When Anthropic unveiled Claude Cowork, a shockwave rolled through the software industry. This isn't simply a new AI tool arriving on the scene. The very way software gets built, used, and sold is changing. We are watching disruptive innovation unfold in real time.
Claude Cowork is fundamentally different from the AI that came before it. Where earlier AI was a consultant that answered your questions, this is a colleague that does the work itself. Even office workers with no programming background can now build professional software through nothing more than a conversation with the AI.
The End of the Subscription Model Has Begun
As a result, the software subscription model is starting to wobble. Instead of paying hundreds of dollars a month for general-purpose software, we are entering an era where the AI builds only the features you need, on the spot.

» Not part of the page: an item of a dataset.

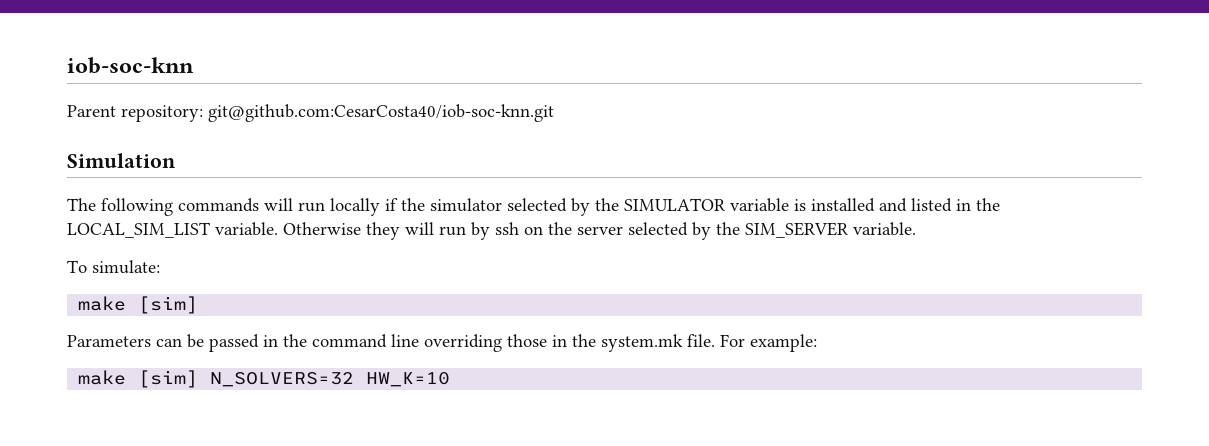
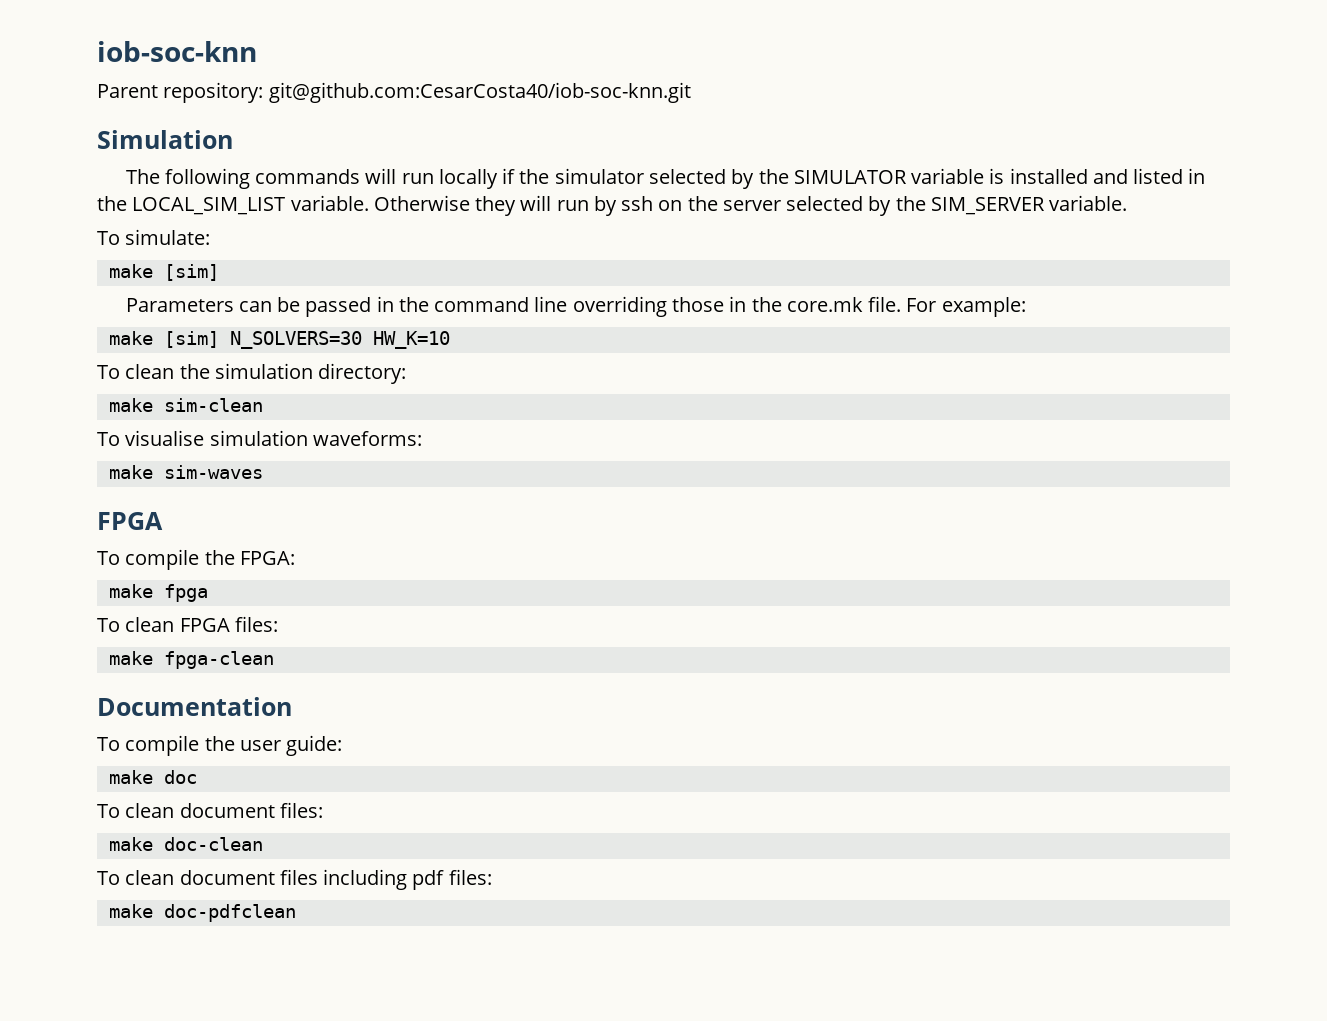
[601,334,683,352] system.mk -> [786,297,863,312] core.mk
[210,372,355,387] N_SOLVERS=32 -> [229,331,362,349] N_SOLVERS=30
(451, 379) none -> [97,363,407,384] [108,398,263,412] [97,430,422,446] [108,465,263,479] [97,512,163,530] [97,549,295,570] [108,584,208,602] [97,616,278,632] [108,651,274,669] [97,697,292,716] [97,735,343,756] [108,770,197,784] [97,802,323,818] [108,837,263,851] [97,869,492,890] [108,904,296,922] // To clean the simulation directory: // make sim-clean // To visualise simulation waveforms: // make sim-waves // FPGA // To compile the FPGA: // make fpga // To clean FPGA files: // make fpga-clean // Documentation // To compile the user guide: // make doc // To clean document files: // make doc-clean // To clean document files including pdf files: // make doc-pdfclean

The legal industry is a prime example. In the past, legal AI did little more than search statutes and case law and summarize the results. Now it serves as a partner working alongside the lawyer—from drafting contracts to devising litigation strategy. Rather than paying steep subscription fees for legal software, firms have the AI build a custom tool whenever the need arises.
This looks like an 'on-demand software revolution.' Just as you might wear a tailored suit instead of off-the-rack clothing, the structure is shifting toward personalized, made-to-order tools in place of standardized software.
Investment Strategy for Software Companies Is Shifting
The yardsticks for valuing software companies are changing. The SaaS (Software as a Service) model—long judged by Monthly Recurring Revenue (MRR) and customer retention—has hit a crisis. In its place, AI agent capability and the ability to build a platform ecosystem are becoming the core metrics.
Investors are reexamining their portfolios as well. A sizable share of existing software companies now face the risk of being cut out as the middleman. By contrast, the value of firms that are building AI agent platforms—or that hold specialized domain expertise—is climbing sharply.
The terrain of the B2B software market in particular is being redrawn. Companies developing industry-specific AI agents, rather than general-purpose solutions, are drawing attention. The more a field demands specialized expertise—healthcare, law, accounting, marketing—the more valuable a tailored AI solution becomes.
The Signals Individual Investors Should Watch
This shift also opens new opportunities for individual investors. As software licensing costs fall, operating expenses drop dramatically for small and mid-sized companies and startups. Business ideas once abandoned because of tens of thousands of dollars in software development costs can now become reality.
Traditional software companies, on the other hand, call for a selective approach. Tool-like software that provides simple functions is highly likely to be replaced by AI. But enterprise solutions that manage complex workflows or require large-scale data processing will retain their competitive edge.
The investment theme to watch is the 'AI-native' company. Services designed from the ground up with AI agents in mind are rapidly displacing legacy software. Rather than subscription fees, they build a more efficient revenue structure around usage-based pricing.
The arrival of Claude Cowork is not merely a step forward in technology. It is a turning point at which the business model of the entire software industry is being rebuilt. Investors—and anyone running a business—shouldn't let this wave pass them by.